Friday, April 10, 2009

book review - The Curious Case of Benjamin Button


F. Scott Fitzgerald was a very competent short story writer and this collection, which takes it's title from a the story that has inspired the recent Brad Pitt film, shows off his skill.

In one sense it is amazing that the title story, a mere 25 pages or so, can lead to a film that ;last for hours. But at the heart of the Curious case of Benjamin Button is the simple idea exploring what it is like for a man to live his life backwards.

The result is age discrimination of a completely different order. But it also shows that those with knowledge and determination can achieve a great deal and perhaps those of us growing old slowly fail to grasps the opportunities as they come believing wrongly that there will be other moments later on.
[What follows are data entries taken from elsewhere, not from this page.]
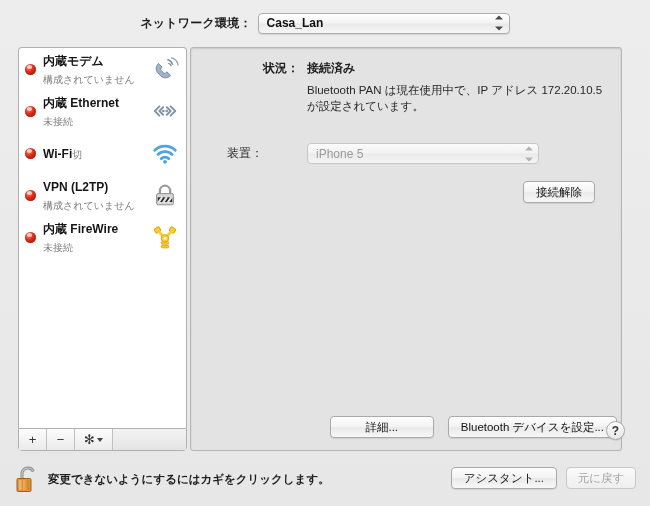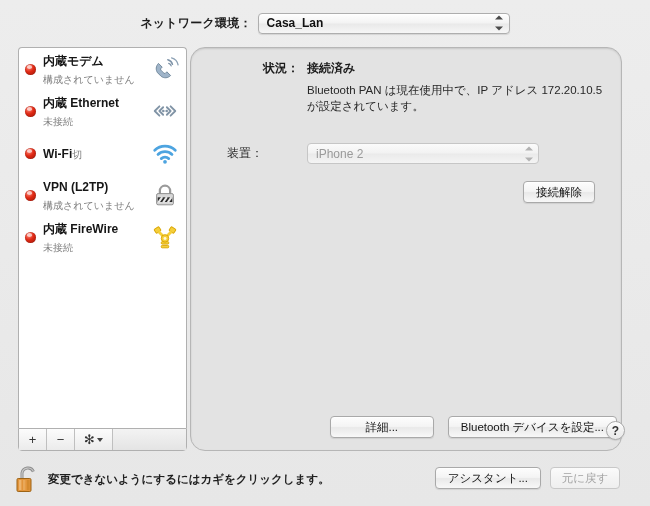"状況：" .right-panel { border-radius: 15px -> 3px }
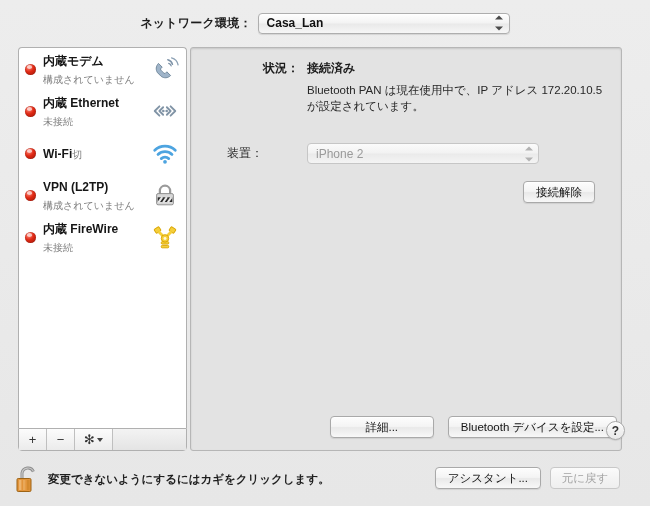"iPhone 2" span { text: 2 -> 5 }
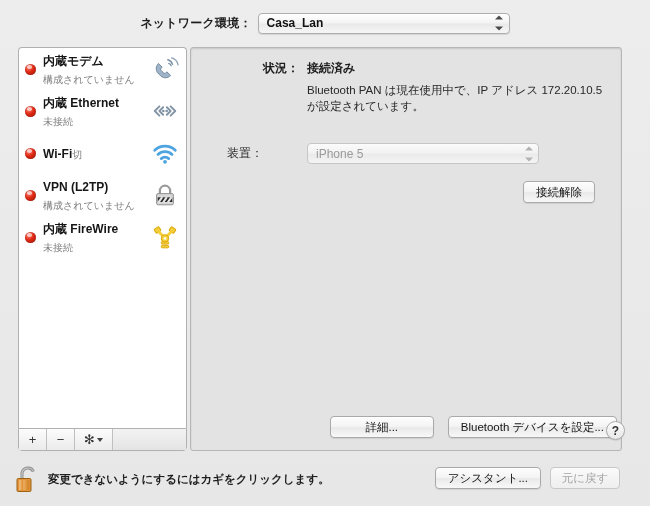"アシスタント..." .footer-btns { right: 30px -> 14px }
But as well as the story of a 70 year old baby there are cursed beauties in the The Cut-Glass Bowl where a woman who has been given a cut-glass bowl by a former lover because it describes her as being cold, see through and beautiful to look at starts to suffer ill fortune. The bowl is always involved and as her fortunes dip the curse seems to stretch to her family and they are maimed by the bowl and the news of their death via telegram is inevitably put in the bowl for safe keeping.

This is dark and the element of the supernatural slightly disturbing. This is a dark tale and all it needs is to add some more macabre details about the house, heavy blood red curtains etc and some howling wind and it wouldn’t sit too uncomfortably in a Poe collection.

But one of the enduring themes of Fitzgerald's work is not so much the supernatural but the sense of fate that divides rich and poor. In May Day a number of characters from both sides of the tracks are weaved together. One is almost destitute and has lost pride, employment and almost all hope, another is a wealthy young man who has avoided the same mistakes and the final element is a former girlfriend of the first. They meet and fail to help each other leaving the stricken destitute former Yale man to take the ultimate step.

What it tells you is that in the world of all night parties, champagne and hotels those without the necessary funds were finished and locked out of that world. Equally they had nothing to offer other social groups so they end up alienated and isolated.

For those looking in, in this case two soldiers, they might be invited into the ball to have a drink by a drunk but once things have sobered up they are firmly back on the other side of the class divide and reminded of it.

This reminds me in places of the Great Gatsby because the same vacuous existence is being played out here by characters that with one slip could so easily fall from their life of luxury.

In some sense these questions ask you the same question: who deserves pity? Even those who appear to have everything, from Yale men to film directors, suffer from a hollowness that is even worse because they are aware of it. Put this alongside something like Sister Carrie and you start to paint a picture of an America that might have enjoyed money but failed to have security and depth.